◆ **WHAT THE TASK ASKS**
A copy is needed of each line in the records that has the word "make".
▽
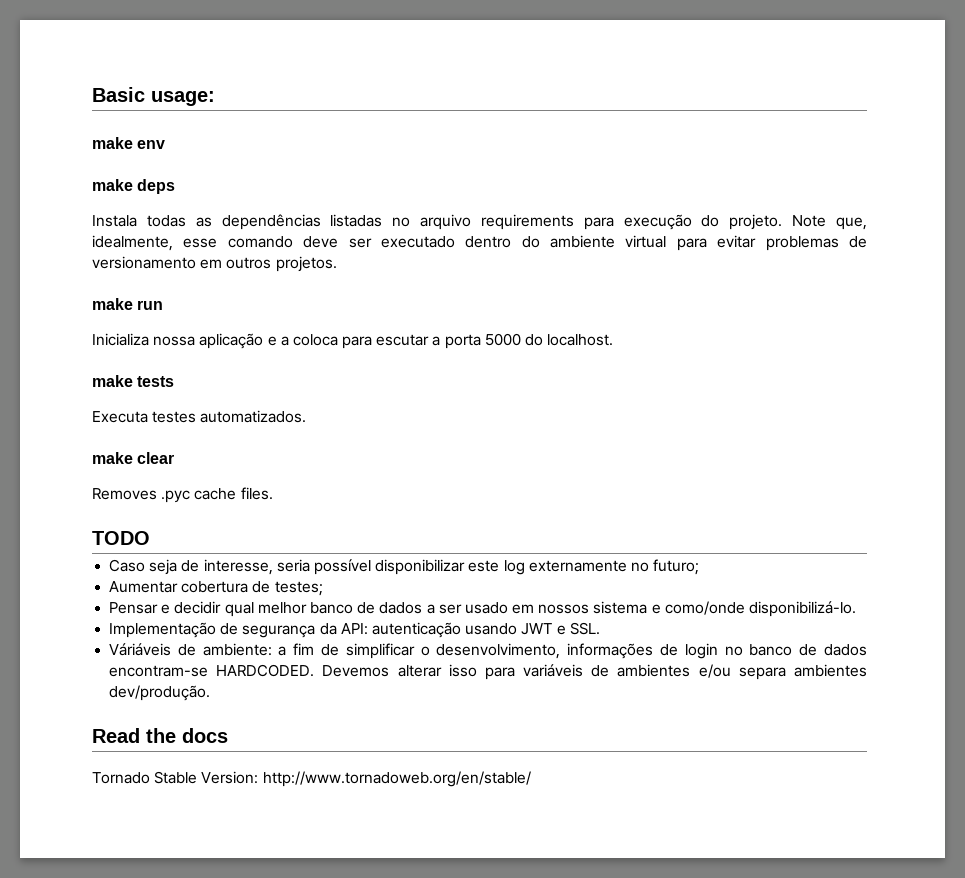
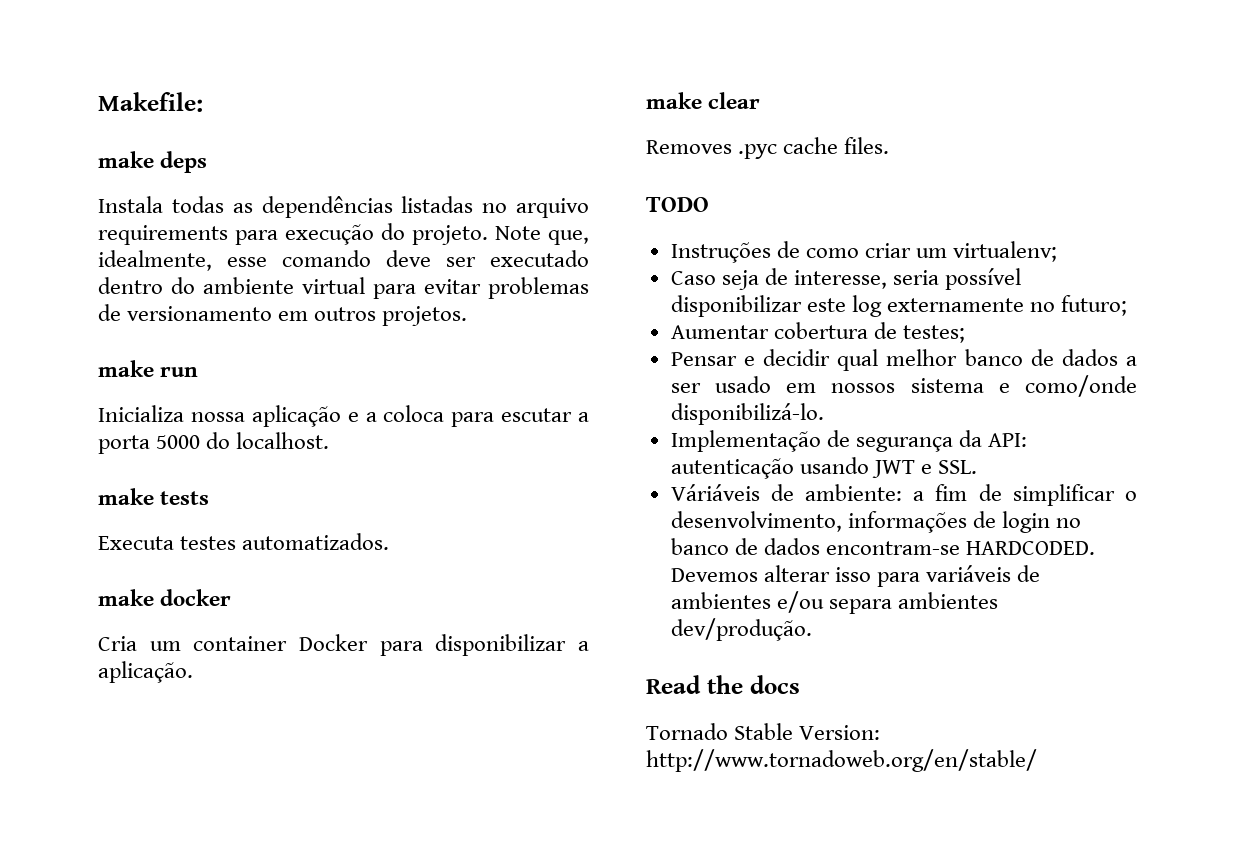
[92,87,215,106] [92,137,166,149] Basic usage: // make env -> [98,92,203,112] Makefile:
(307, 416) none -> [98,589,232,606] [98,634,589,656] [98,661,193,683] // make docker // Cria um container Docker para disponibilizar a aplicação.
(150, 538) none -> [670,241,1058,263] // Instruções de como criar um virtualenv;

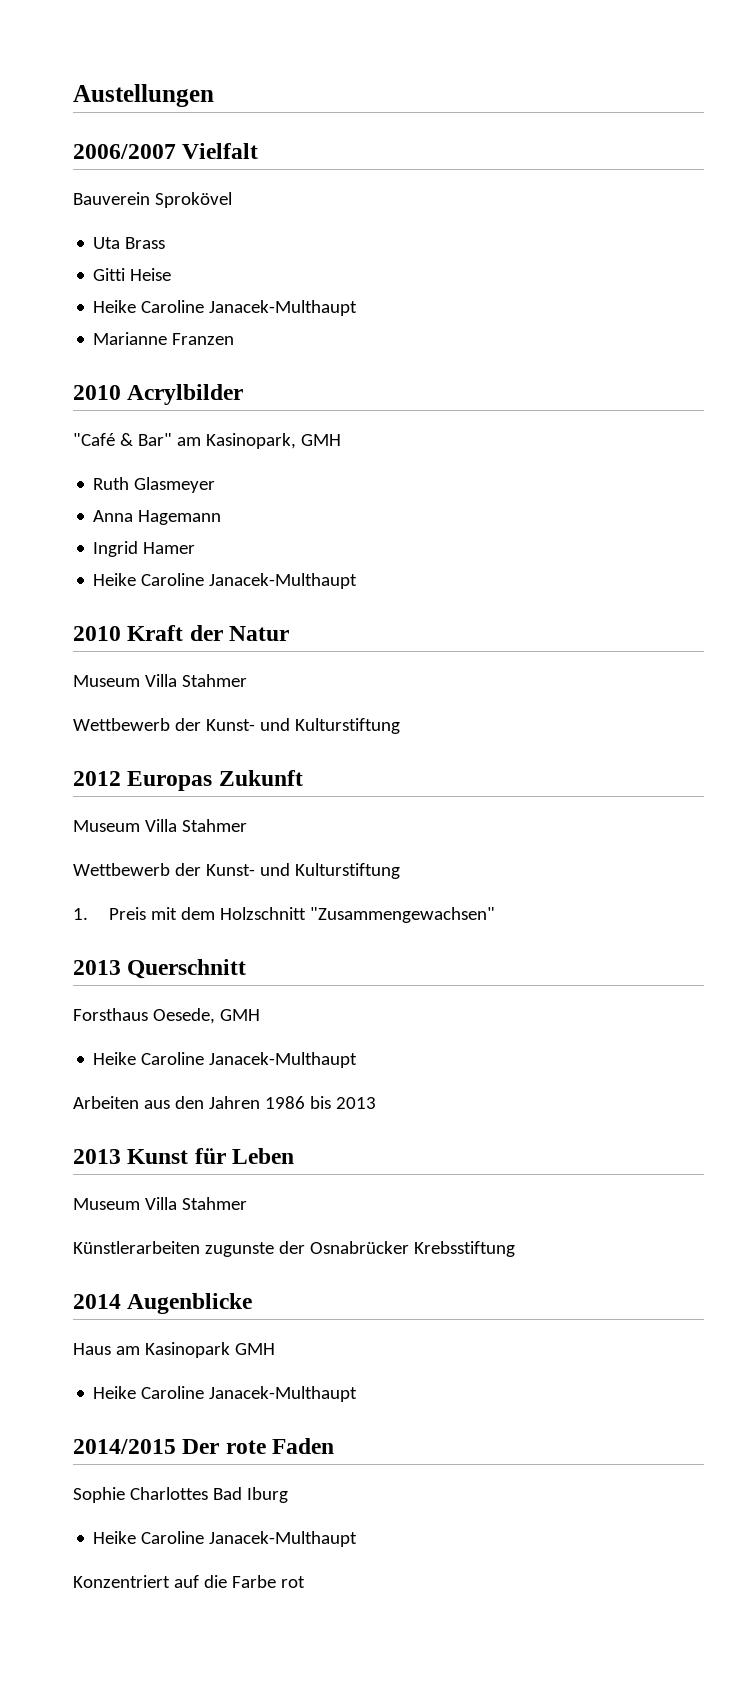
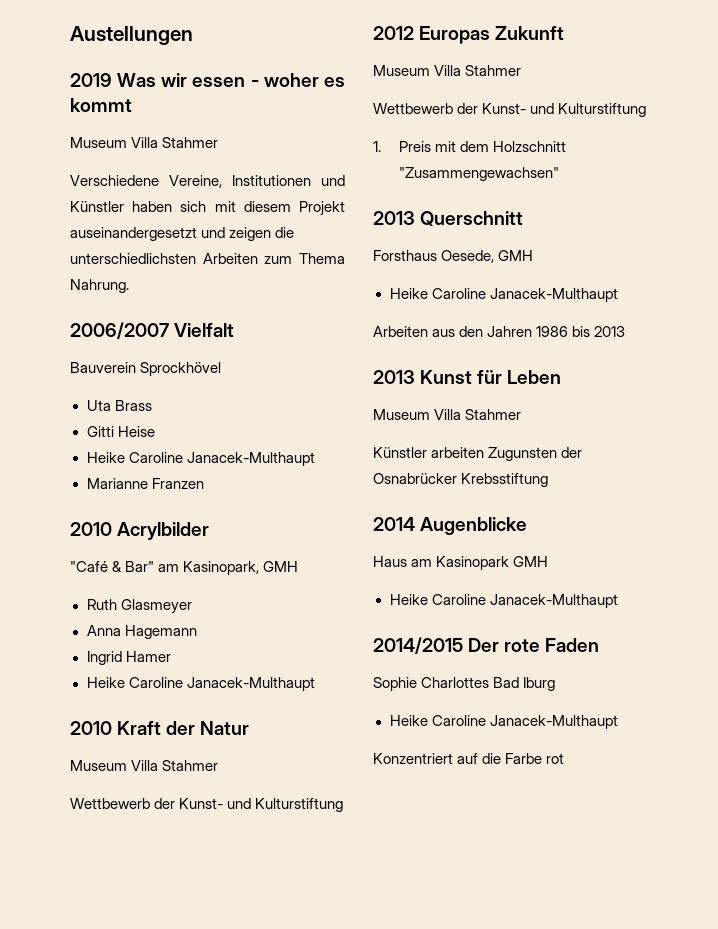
(214, 95) none -> [70,73,345,87] [70,98,132,112] [70,137,219,148] [70,175,345,188] [70,201,345,216] [70,227,295,241] [70,253,346,264] [70,279,129,293] // 2019 Was wir essen - woher es kommt // Museum Villa Stahmer // Verschiedene Vereine, Institutionen und Künstler haben sich mit diesem Projekt auseinandergesetzt und zeigen die unterschiedlichsten Arbeiten zum Thema Nahrung.
[154,192,232,208] Sprokövel -> [140,362,222,376] Sprockhövel
[73,1241,274,1257] Künstlerarbeiten zugunste -> [373,447,558,461] Künstler arbeiten Zugunsten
△
◆ **TASK ANSWER**
[92,87,215,106] [92,137,166,149] Basic usage: // make env -> [98,92,203,112] Makefile:
(307, 416) none -> [98,589,232,606] [98,634,589,656] [98,661,193,683] // make docker // Cria um container Docker para disponibilizar a aplicação.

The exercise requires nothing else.